Assignment:
Look through the material below and report every line that includes "arrow".

Input records:
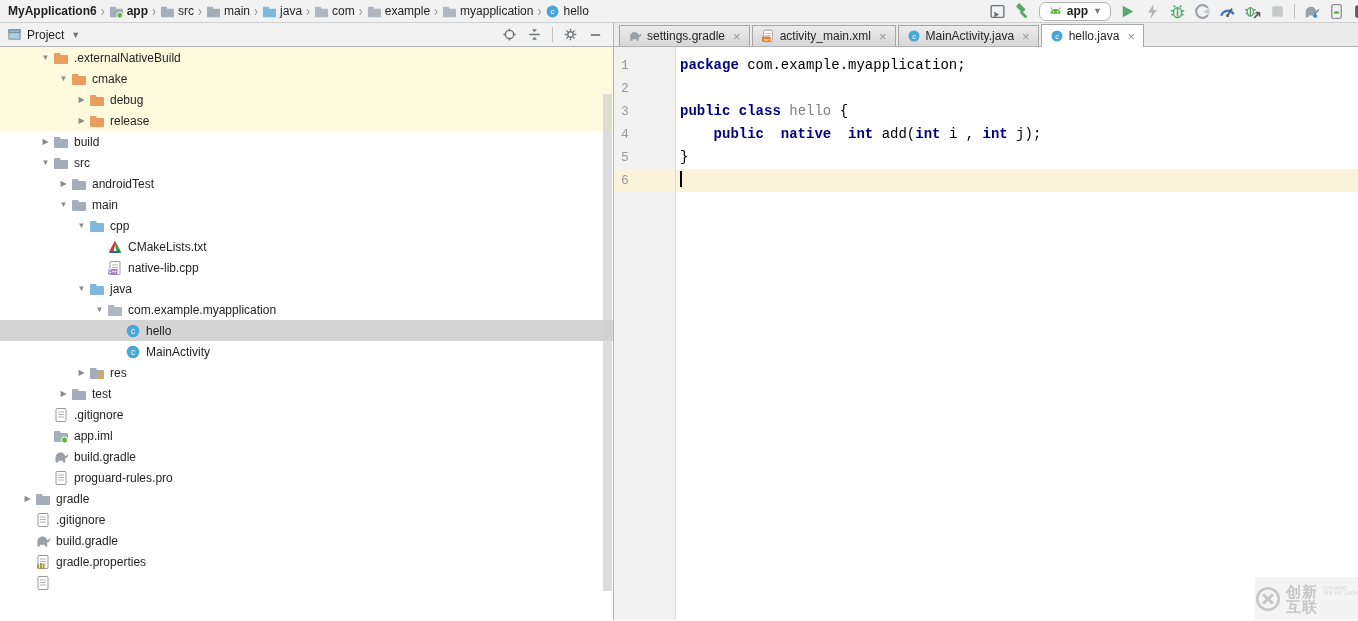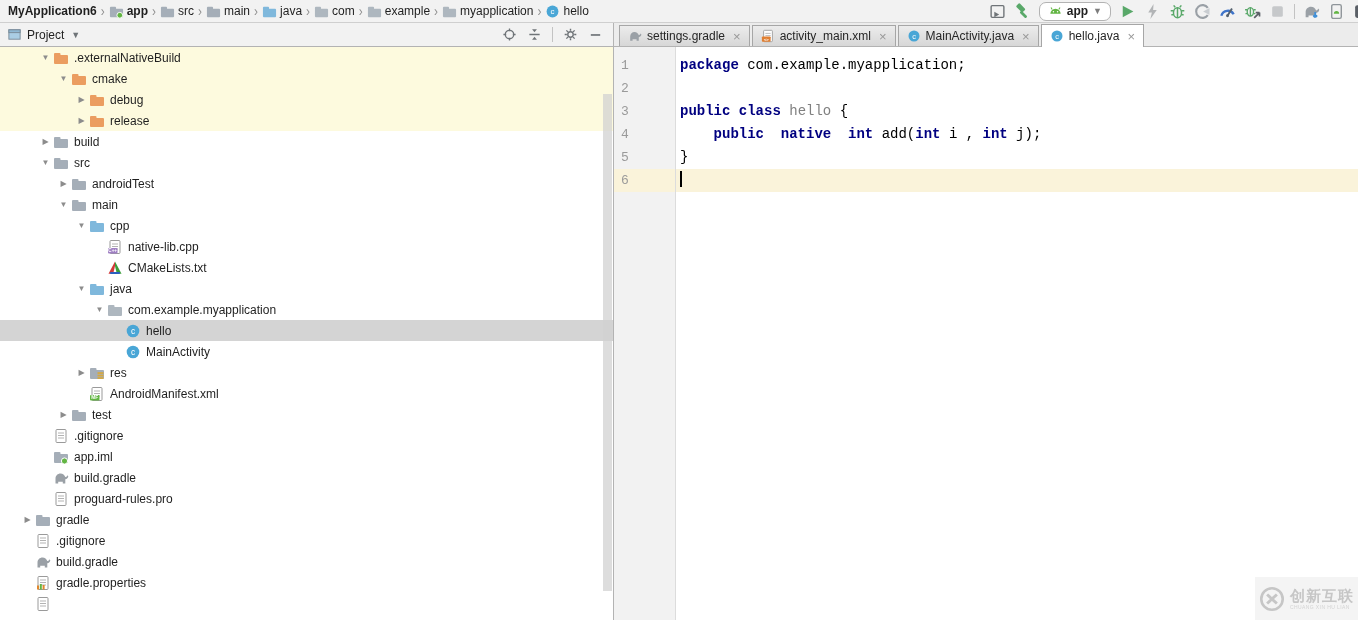--- a/index.html
+++ b/index.html
@@ -449,24 +449,24 @@
           <span class="arrow"></span>
           <span class="t-icon">
             <svg viewBox="0 0 16 16" xmlns="http://www.w3.org/2000/svg">
-              <rect x="3" y="1.5" width="10" height="13" rx="1" fill="#fff" stroke="#9a9a9a"></rect>
-              <path d="M5 5h6M5 7.5h6M5 10h6" stroke="#b3b3b3" stroke-width="1"></path>
-              <rect x="1" y="9" width="9.5" height="5.5" rx="1" fill="#9f7fc3"></rect>
-              <text x="5.7" y="13.3" font-size="4.6" fill="#fff" text-anchor="middle" font-family="sans-serif" font-weight="bold">C++</text>
-            </svg>
-          </span>
-          <span>native-lib.cpp</span>
-        </div>
-        <div class="tree-row" style="padding-left: 92px;">
-          <span class="arrow"></span>
-          <span class="t-icon">
-            <svg viewBox="0 0 16 16" xmlns="http://www.w3.org/2000/svg">
               <polygon points="8,1.5 1.5,13.8 6.2,13.8 8,6" fill="#d23a3a"></polygon>
               <polygon points="8,1.5 14.5,13.8 9.8,13.8 8,6" fill="#3a9e3a"></polygon>
               <rect x="3.2" y="12" width="9.6" height="2" fill="#2b5fc0"></rect>
             </svg>
           </span>
           <span>CMakeLists.txt</span>
+        </div>
+        <div class="tree-row" style="padding-left: 92px;">
+          <span class="arrow"></span>
+          <span class="t-icon">
+            <svg viewBox="0 0 16 16" xmlns="http://www.w3.org/2000/svg">
+              <rect x="3" y="1.5" width="10" height="13" rx="1" fill="#fff" stroke="#9a9a9a"></rect>
+              <path d="M5 5h6M5 7.5h6M5 10h6" stroke="#b3b3b3" stroke-width="1"></path>
+              <rect x="1" y="9" width="9.5" height="5.5" rx="1" fill="#9f7fc3"></rect>
+              <text x="5.7" y="13.3" font-size="4.6" fill="#fff" text-anchor="middle" font-family="sans-serif" font-weight="bold">C++</text>
+            </svg>
+          </span>
+          <span>native-lib.cpp</span>
         </div>
         <div class="tree-row" style="padding-left: 74px;">
           <span class="arrow">▼</span>

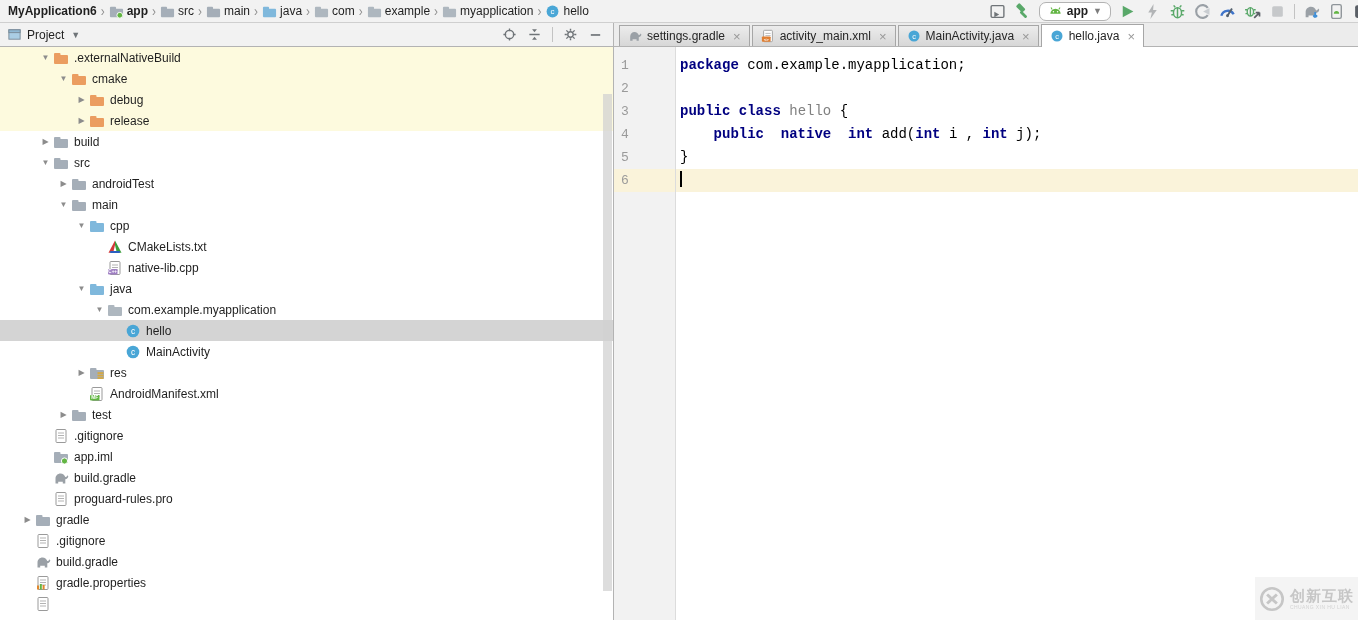--- a/index.html
+++ b/index.html
@@ -523,18 +523,6 @@
           </span>
           <span>res</span>
         </div>
-        <div class="tree-row" style="padding-left: 74px;">
-          <span class="arrow"></span>
-          <span class="t-icon">
-            <svg viewBox="0 0 16 16" xmlns="http://www.w3.org/2000/svg">
-              <rect x="3" y="1.5" width="10" height="13" rx="1" fill="#fff" stroke="#9a9a9a"></rect>
-              <path d="M5 5h6M5 7.5h6M5 10h6" stroke="#b3b3b3" stroke-width="1"></path>
-              <rect x="1" y="9" width="9.5" height="5.5" rx="1" fill="#62b543"></rect>
-              <text x="5.7" y="13.3" font-size="4.8" fill="#fff" text-anchor="middle" font-family="sans-serif" font-weight="bold">MF</text>
-            </svg>
-          </span>
-          <span>AndroidManifest.xml</span>
-        </div>
         <div class="tree-row" style="padding-left: 56px;">
           <span class="arrow">▶</span>
           <span class="t-icon">

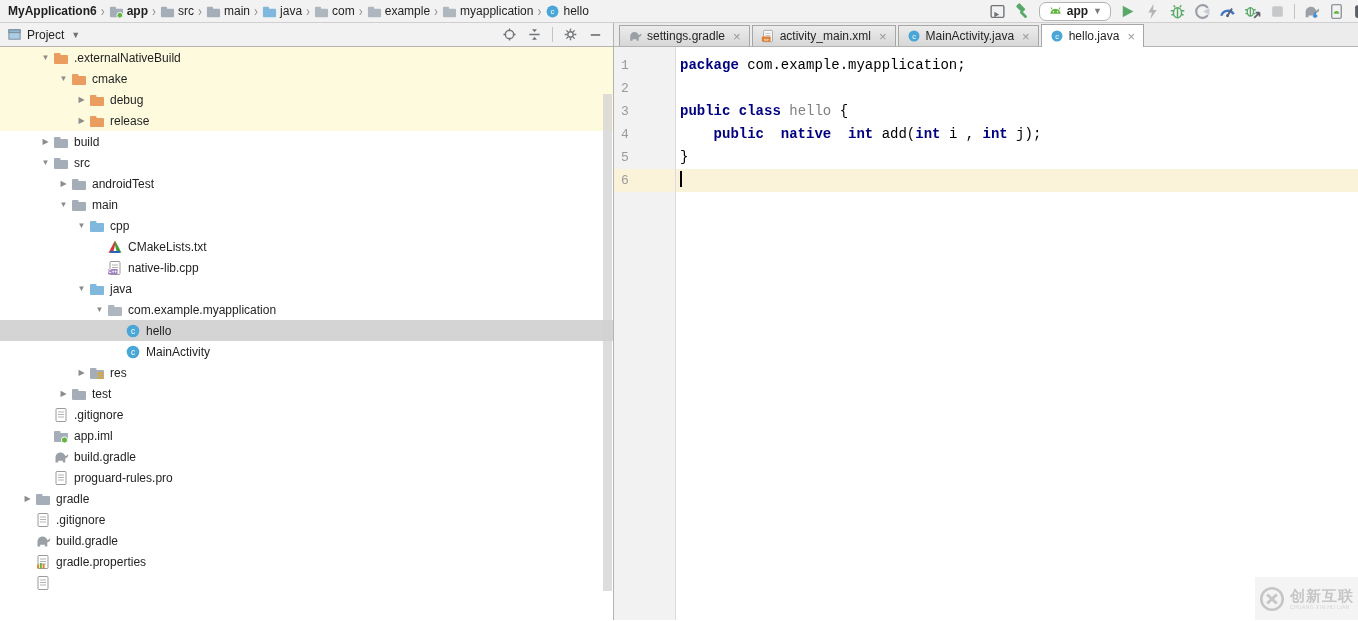--- a/index.html
+++ b/index.html
@@ -83,7 +83,7 @@
              display:flex;align-items:center;justify-content:center;gap:5px}
   .wm-logo{width:26px;height:26px}
   .wm-logo svg{width:26px;height:26px;display:block}
-  .wm-text{display:flex;flex-direction:column;line-height:1}
+  .wm-text{display:flex;flex-direction:row;line-height:1}
   .wm-cn{font-size:15px;font-weight:bold;color:#c6c6c6;letter-spacing:1px}
   .wm-en{font-size:5px;color:#d3d3d3;letter-spacing:.4px;margin-top:2px}
 </style>

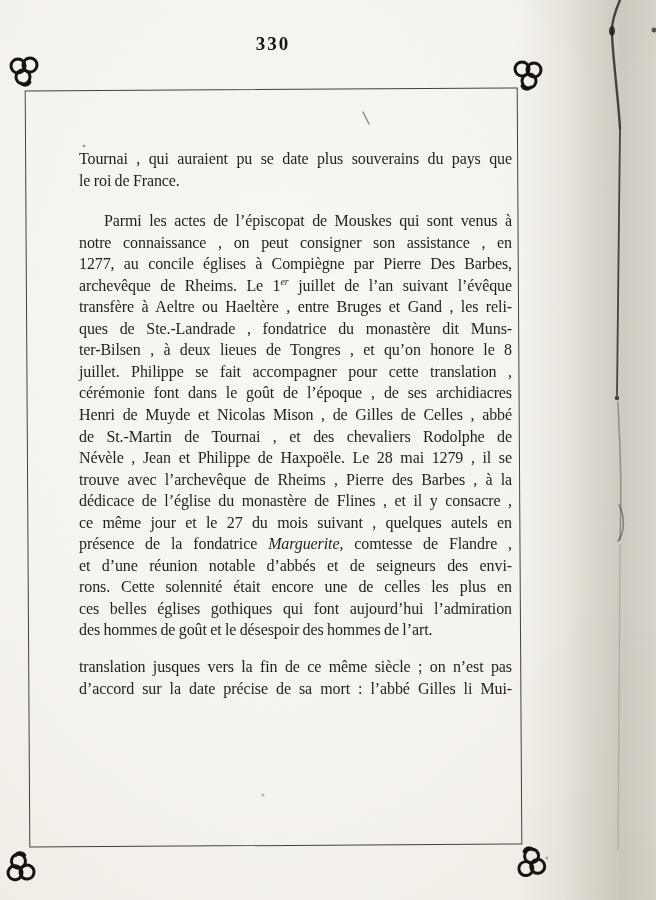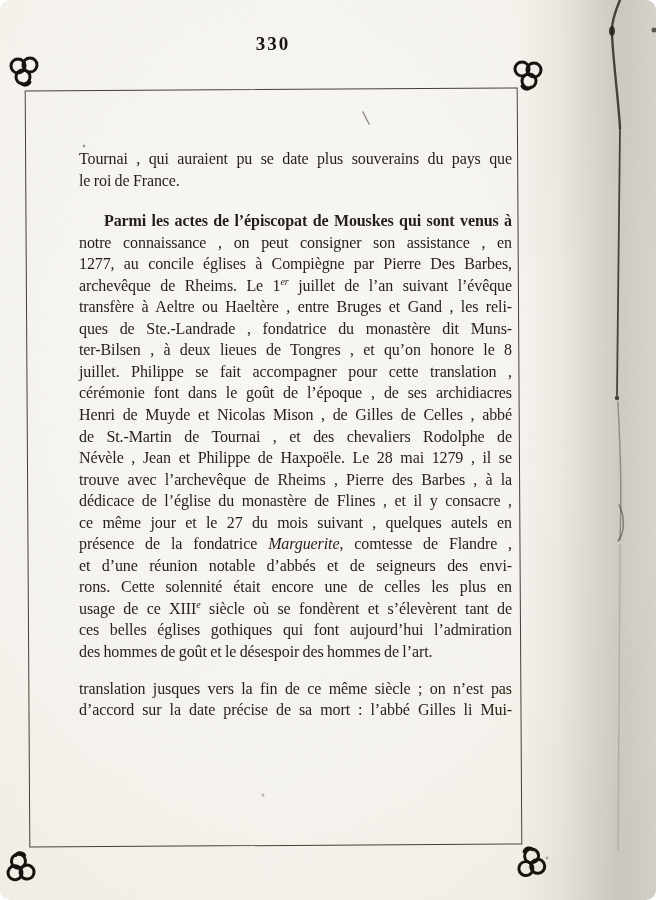--- a/index.html
+++ b/index.html
@@ -8,7 +8,6 @@
     background:radial-gradient(ellipse at 42% 38%, #faf8f4 0%, #f6f4ee 55%, #efece4 100%);
     font-family:"Liberation Serif","DejaVu Serif",serif;
     color:#211d18;
-    border-radius:10px;
   }
   
   .curl{

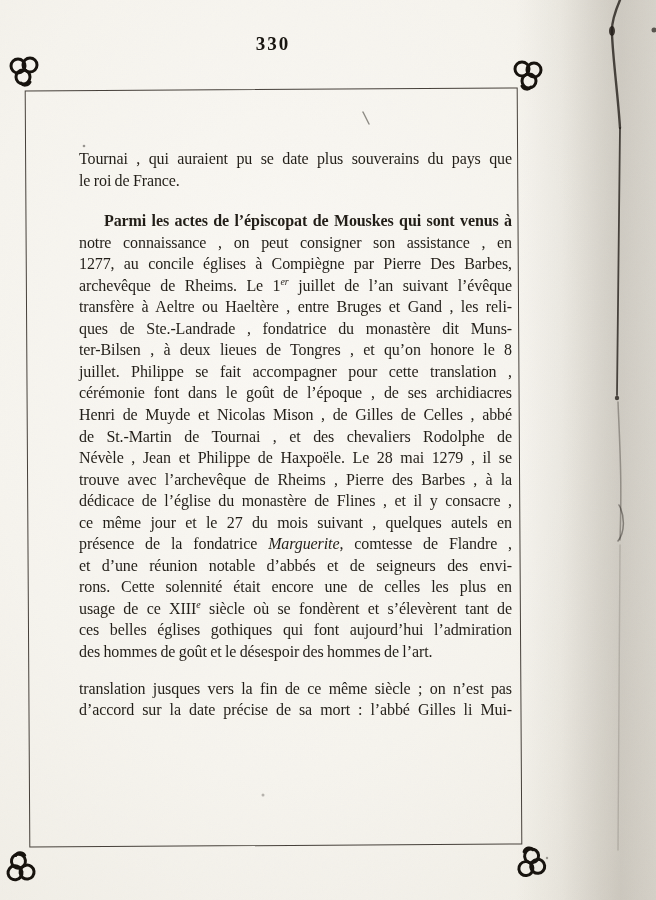--- a/index.html
+++ b/index.html
@@ -42,7 +42,7 @@
     text-align:justify;text-align-last:justify;white-space:normal;
     color:#221e18;
   }
-  .line.indent{text-indent:25px;font-weight:bold;}
+  .line.indent{text-indent:25px;}
   .line.end{text-align-last:left;}
   .line sup{font-size:62%;line-height:0;vertical-align:super;letter-spacing:0;font-style:italic;}
   .line i{font-style:italic;}

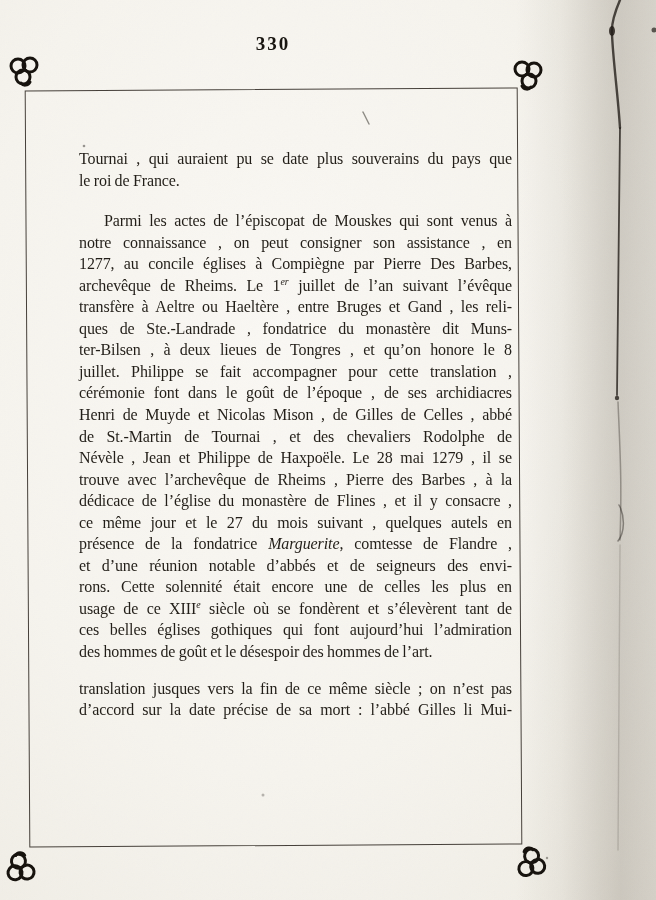--- a/index.html
+++ b/index.html
@@ -133,7 +133,6 @@
       <div class="line">présence de la fondatrice <i>Marguerite</i>, comtesse de Flandre ,</div>
       <div class="line">et d’une réunion notable d’abbés et de seigneurs des envi-</div>
       <div class="line">rons. Cette solennité était encore une de celles les plus en</div>
-      <div class="line">usage de ce XIII<sup>e</sup> siècle où se fondèrent et s’élevèrent tant de</div>
       <div class="line">ces belles églises gothiques qui font aujourd’hui l’admiration</div>
       <div class="line end">des hommes de goût et le désespoir des hommes de l’art.</div>
     </div>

Solution for this task:
           <span class="arrow"></span>
-          <span class="arrow"></span>
+          <span class="arrow"></span>
           <span class="arrow">▼</span>
-          <span class="arrow"></span>
           <span class="arrow">▶</span>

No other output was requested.